Nam Jin-Wu, Shin Ki-Roo, Han Jinju, Lee Yoontae, Kim V Narry, Zhang Byoung-Tak
Graduate Program in Bioinformatics, Seoul National University Seoul 151-744, Korea.
Nucleic Acids Res. 2005 Jun 24;33(11):3570-81. doi: 10.1093/nar/gki668. Print 2005.
MicroRNAs (miRNAs) are small regulatory RNAs of approximately 22 nt. Although hundreds of miRNAs have been identified through experimental complementary DNA cloning methods and computational efforts, previous approaches could detect only abundantly expressed miRNAs or close homologs of previously identified miRNAs. Here, we introduce a probabilistic co-learning model for miRNA gene finding, ProMiR, which simultaneously considers the structure and sequence of miRNA precursors (pre-miRNAs). On 5-fold cross-validation with 136 referenced human datasets, the efficiency of the classification shows 73% sensitivity and 96% specificity. When applied to genome screening for novel miRNAs on human chromosomes 16, 17, 18 and 19, ProMiR effectively searches distantly homologous patterns over diverse pre-miRNAs, detecting at least 23 novel miRNA gene candidates. Importantly, the miRNA gene candidates do not demonstrate clear sequence similarity to the known miRNA genes. By quantitative PCR followed by RNA interference against Drosha, we experimentally confirmed that 9 of the 23 representative candidate genes express transcripts that are processed by the miRNA biogenesis enzyme Drosha in HeLa cells, indicating that ProMiR may successfully predict miRNA genes with at least 40% accuracy. Our study suggests that the miRNA gene family may be more abundant than previously anticipated, and confer highly extensive regulatory networks on eukaryotic cells.

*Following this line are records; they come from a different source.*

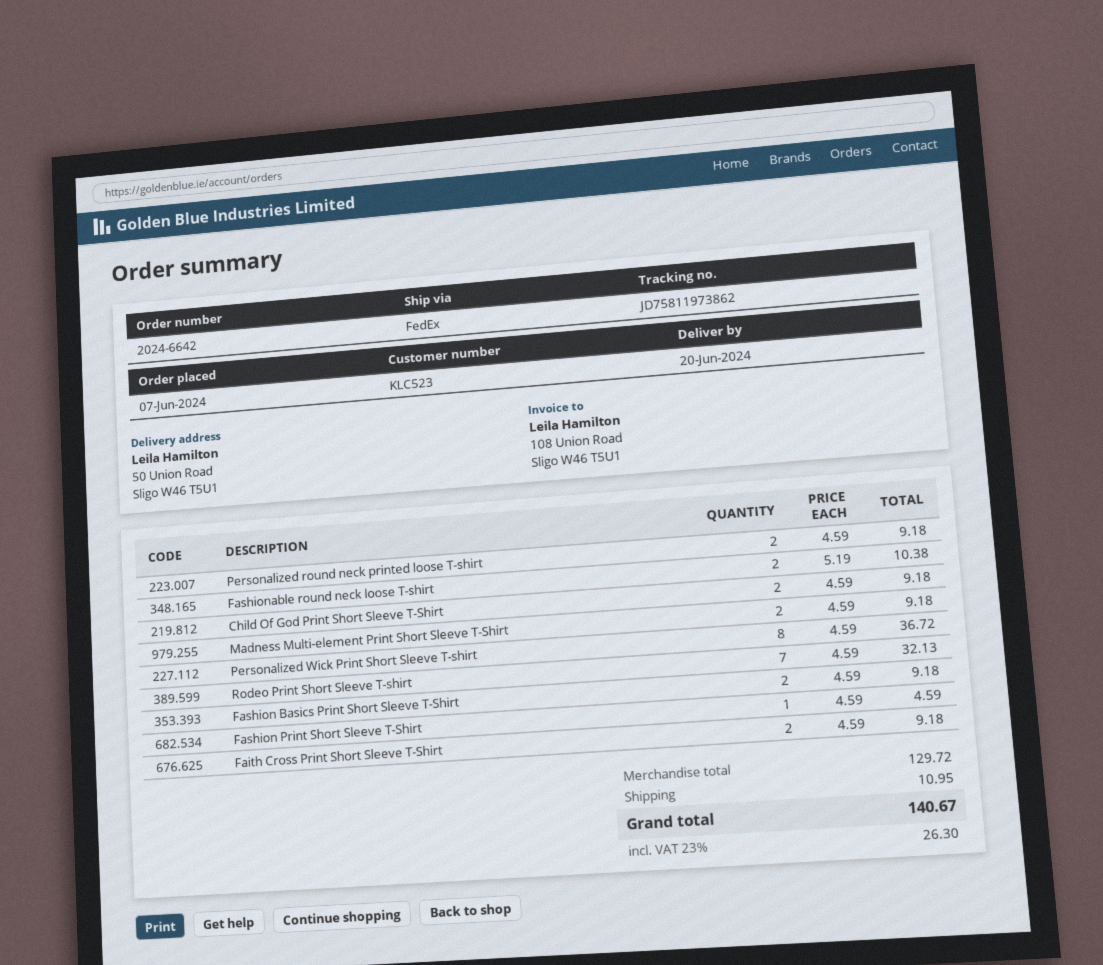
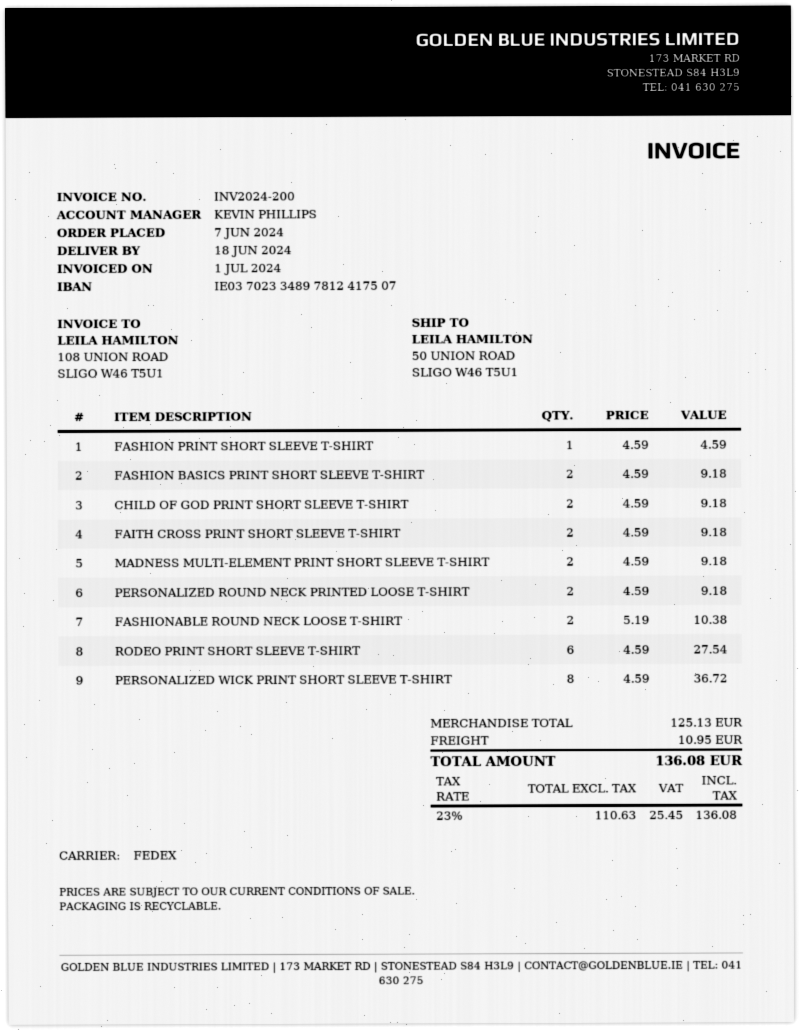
delivery date: 2024-06-20 -> 2024-06-18
Rodeo Print Short Sleeve T-shirt: 7 x 4.59 = 32.13 -> 6 x 4.59 = 27.54
subtotal: 129.72 -> 125.13
tax: 23% = 26.30 -> 23% = 25.45
total: 140.67 -> 136.08

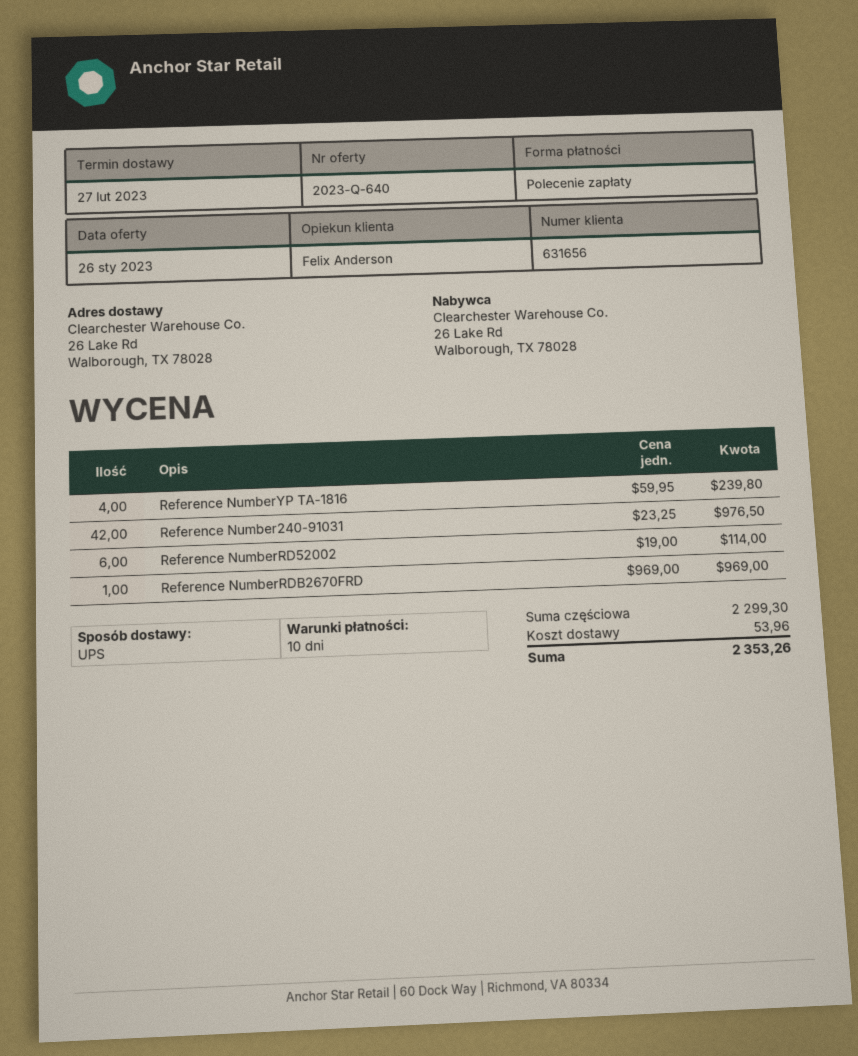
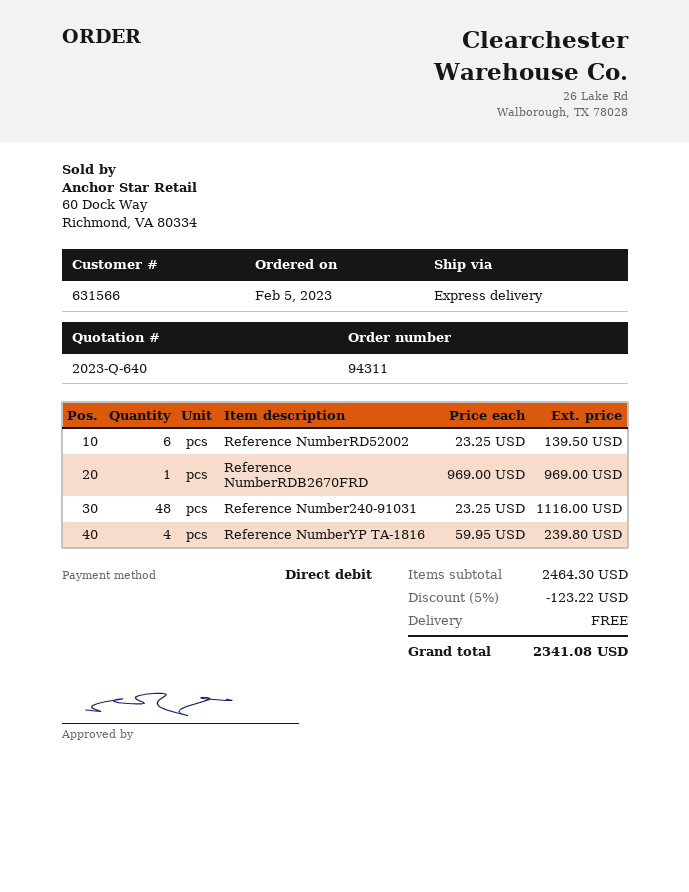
customer number: 631656 -> 631566
shipping method: UPS -> express
Reference Number240-91031: 42 x 23.25 = 976.50 -> 48 x 23.25 = 1116.00
Reference NumberRD52002: 6 x 19.00 = 114.00 -> 6 x 23.25 = 139.50
subtotal: 2299.30 -> 2464.30
discount: none -> 5% = 123.22
shipping: 53.96 -> 0.00
total: 2353.26 -> 2341.08

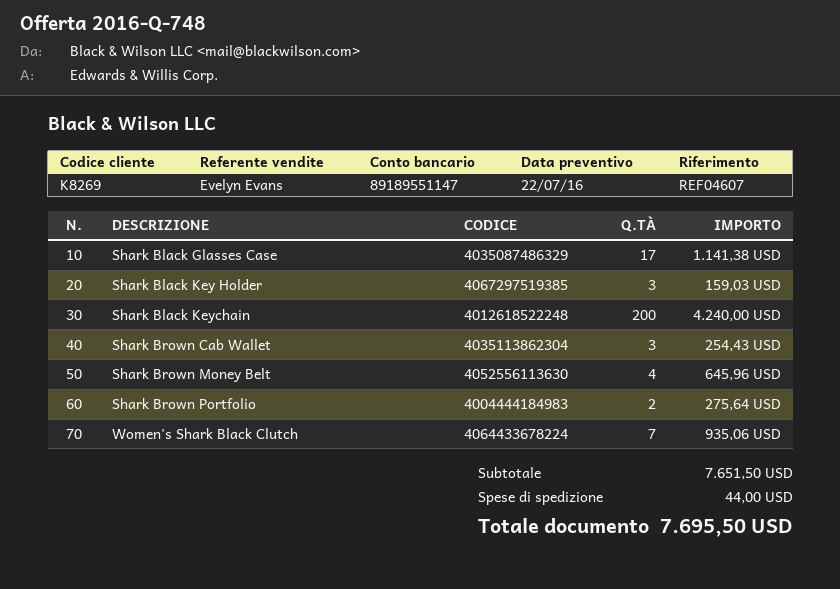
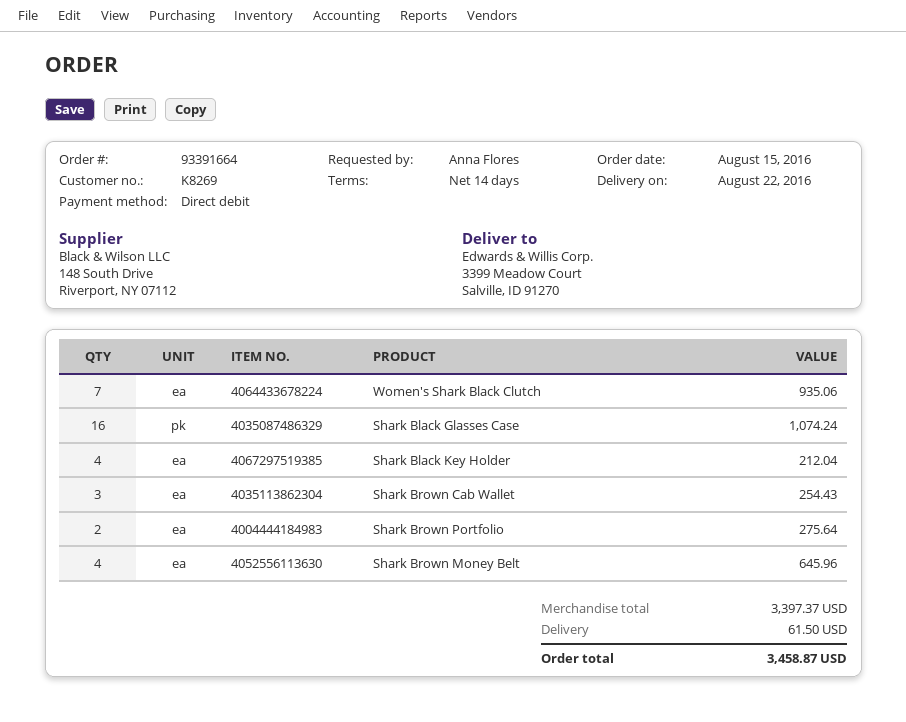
Shark Black Glasses Case: 17 for 1141.38 -> 16 for 1074.24
Shark Black Key Holder: 3 for 159.03 -> 4 for 212.04
Shark Black Keychain: 200 for 4240.00 -> none
subtotal: 7651.50 -> 3397.37
shipping: 44.00 -> 61.50
total: 7695.50 -> 3458.87

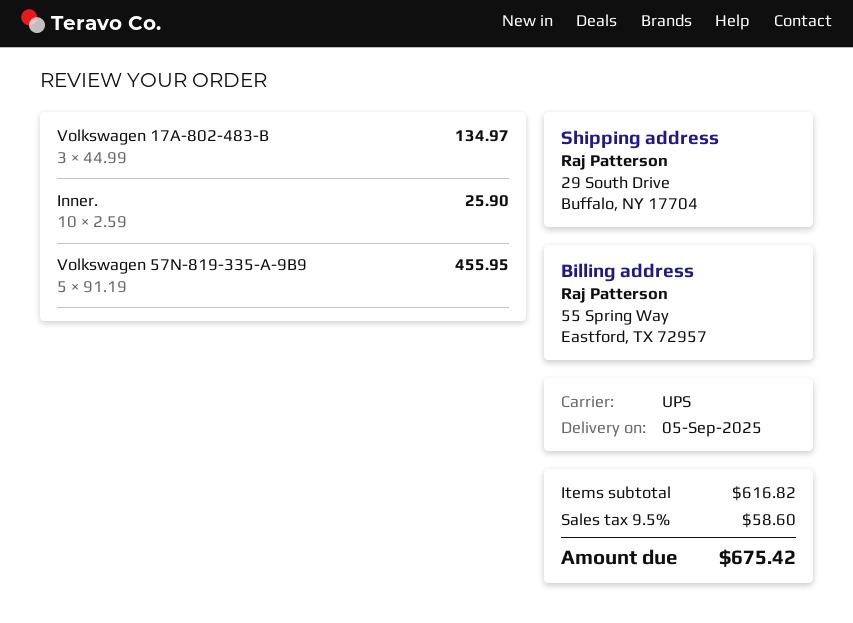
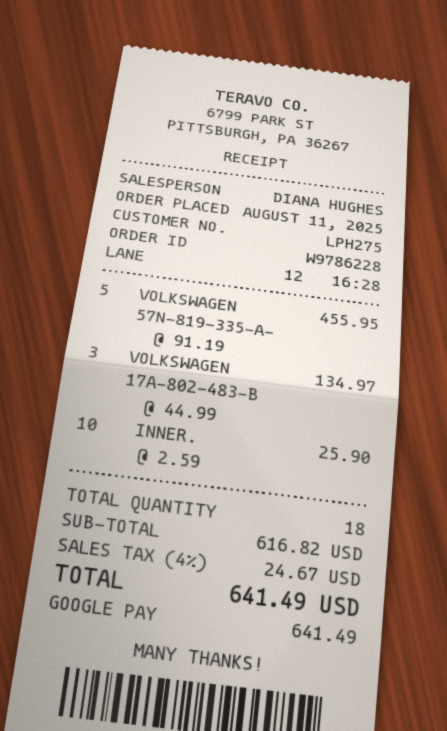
tax: 9.5% = 58.60 -> 4% = 24.67
total: 675.42 -> 641.49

微小RNA(miRNA)是一类长度约为22个核苷酸的小型调控RNA。尽管通过实验性互补DNA克隆方法和计算手段已鉴定出数百种miRNA,但先前的方法只能检测到高表达的miRNA或先前鉴定的miRNA的紧密同源物。在此,我们引入了一种用于miRNA基因发现的概率协同学习模型ProMiR,该模型同时考虑了miRNA前体(pre-miRNA)的结构和序列。在对136个人类参考数据集进行5折交叉验证时,分类效率显示出73%的灵敏度和96%的特异性。当应用于人类16、17、18和19号染色体上新型miRNA的基因组筛选时,ProMiR能够有效地搜索不同pre-miRNA上的远源同源模式,检测到至少23个新型miRNA基因候选物。重要的是,这些miRNA基因候选物与已知的miRNA基因没有明显的序列相似性。通过定量PCR以及针对Drosha的RNA干扰,我们通过实验证实,23个代表性候选基因中的9个在HeLa细胞中表达可被miRNA生物合成酶Drosha加工的转录本,这表明ProMiR可能以至少40%的准确率成功预测miRNA基因。我们的研究表明,miRNA基因家族可能比先前预期的更为丰富,并在真核细胞中赋予高度广泛的调控网络。